◆ **How to complete this task**: Give a verbatim repeat of the lines that run from the line containing "[62,340,90,349] Run: -> [83,322,91,332] $" to the end of the data below.

Stored items from a collection:
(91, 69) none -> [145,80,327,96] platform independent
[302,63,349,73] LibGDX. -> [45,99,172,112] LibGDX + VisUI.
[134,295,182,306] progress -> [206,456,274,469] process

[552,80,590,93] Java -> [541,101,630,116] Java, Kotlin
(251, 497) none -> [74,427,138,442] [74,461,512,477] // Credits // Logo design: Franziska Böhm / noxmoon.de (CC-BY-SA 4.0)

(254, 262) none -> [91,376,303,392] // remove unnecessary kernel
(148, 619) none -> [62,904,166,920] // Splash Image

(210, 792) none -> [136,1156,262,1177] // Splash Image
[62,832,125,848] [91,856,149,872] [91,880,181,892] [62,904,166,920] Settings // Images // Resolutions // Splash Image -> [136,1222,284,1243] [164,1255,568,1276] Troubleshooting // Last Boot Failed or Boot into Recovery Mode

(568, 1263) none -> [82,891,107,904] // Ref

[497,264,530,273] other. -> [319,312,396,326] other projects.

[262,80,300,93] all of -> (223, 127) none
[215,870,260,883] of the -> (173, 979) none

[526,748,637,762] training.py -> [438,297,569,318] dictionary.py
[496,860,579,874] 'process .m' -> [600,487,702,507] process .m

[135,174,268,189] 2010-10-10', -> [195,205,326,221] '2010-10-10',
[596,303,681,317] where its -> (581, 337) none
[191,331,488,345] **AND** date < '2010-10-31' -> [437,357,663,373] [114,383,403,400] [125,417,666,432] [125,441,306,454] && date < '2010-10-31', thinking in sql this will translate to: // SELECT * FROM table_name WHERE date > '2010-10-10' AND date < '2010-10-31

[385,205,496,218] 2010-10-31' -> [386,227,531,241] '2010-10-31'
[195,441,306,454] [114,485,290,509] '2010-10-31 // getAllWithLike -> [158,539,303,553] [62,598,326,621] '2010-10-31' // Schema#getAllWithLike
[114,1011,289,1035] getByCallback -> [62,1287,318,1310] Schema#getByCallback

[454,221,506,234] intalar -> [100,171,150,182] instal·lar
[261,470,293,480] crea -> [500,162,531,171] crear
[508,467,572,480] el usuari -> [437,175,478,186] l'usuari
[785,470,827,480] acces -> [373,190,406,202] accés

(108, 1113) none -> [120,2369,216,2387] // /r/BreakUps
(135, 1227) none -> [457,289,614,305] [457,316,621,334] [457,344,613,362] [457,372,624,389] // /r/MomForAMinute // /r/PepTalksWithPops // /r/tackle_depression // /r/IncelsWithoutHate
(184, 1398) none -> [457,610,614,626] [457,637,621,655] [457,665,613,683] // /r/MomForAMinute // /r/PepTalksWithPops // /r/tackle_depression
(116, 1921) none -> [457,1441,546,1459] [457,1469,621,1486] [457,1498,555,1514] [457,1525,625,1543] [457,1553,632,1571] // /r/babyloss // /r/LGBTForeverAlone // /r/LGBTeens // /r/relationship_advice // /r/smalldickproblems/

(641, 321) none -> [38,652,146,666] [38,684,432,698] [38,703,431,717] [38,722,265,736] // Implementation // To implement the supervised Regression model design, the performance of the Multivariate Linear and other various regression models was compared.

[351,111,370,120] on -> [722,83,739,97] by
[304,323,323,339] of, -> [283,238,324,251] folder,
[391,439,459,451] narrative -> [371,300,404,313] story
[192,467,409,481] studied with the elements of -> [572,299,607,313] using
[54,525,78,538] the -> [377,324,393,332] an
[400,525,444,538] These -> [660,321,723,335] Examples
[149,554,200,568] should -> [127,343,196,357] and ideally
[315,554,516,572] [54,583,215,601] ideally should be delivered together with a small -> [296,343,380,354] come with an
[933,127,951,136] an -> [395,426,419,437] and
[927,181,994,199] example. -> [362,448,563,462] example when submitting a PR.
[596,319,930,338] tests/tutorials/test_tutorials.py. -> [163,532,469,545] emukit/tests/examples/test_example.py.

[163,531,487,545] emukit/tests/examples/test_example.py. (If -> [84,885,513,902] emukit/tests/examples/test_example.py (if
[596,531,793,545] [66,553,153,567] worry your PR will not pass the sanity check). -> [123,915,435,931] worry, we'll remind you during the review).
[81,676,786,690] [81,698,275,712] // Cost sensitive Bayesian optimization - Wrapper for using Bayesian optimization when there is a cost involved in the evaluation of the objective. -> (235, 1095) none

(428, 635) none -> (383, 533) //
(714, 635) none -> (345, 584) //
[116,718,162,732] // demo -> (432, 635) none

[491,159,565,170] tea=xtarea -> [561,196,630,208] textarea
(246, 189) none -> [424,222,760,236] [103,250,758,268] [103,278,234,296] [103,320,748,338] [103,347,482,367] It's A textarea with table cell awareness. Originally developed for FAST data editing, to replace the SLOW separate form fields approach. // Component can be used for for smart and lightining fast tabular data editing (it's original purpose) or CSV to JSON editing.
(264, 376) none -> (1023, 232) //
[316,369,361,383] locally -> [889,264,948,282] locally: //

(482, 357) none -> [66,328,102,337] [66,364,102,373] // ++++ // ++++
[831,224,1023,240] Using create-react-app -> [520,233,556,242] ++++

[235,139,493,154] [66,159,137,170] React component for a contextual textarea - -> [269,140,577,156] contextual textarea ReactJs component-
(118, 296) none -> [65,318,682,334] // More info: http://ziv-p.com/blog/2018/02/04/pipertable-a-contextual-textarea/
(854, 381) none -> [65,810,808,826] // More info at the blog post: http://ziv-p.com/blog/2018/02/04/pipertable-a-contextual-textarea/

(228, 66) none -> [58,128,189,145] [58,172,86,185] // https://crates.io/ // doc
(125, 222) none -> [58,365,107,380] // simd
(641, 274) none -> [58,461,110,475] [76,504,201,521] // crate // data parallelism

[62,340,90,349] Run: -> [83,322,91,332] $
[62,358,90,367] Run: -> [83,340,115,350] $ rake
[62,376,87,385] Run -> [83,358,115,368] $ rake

◆ **Response for this exercise**:
[62,340,90,349] Run: -> [83,322,91,332] $
[62,358,90,367] Run: -> [83,340,115,350] $ rake
[62,376,87,385] Run -> [83,358,115,368] $ rake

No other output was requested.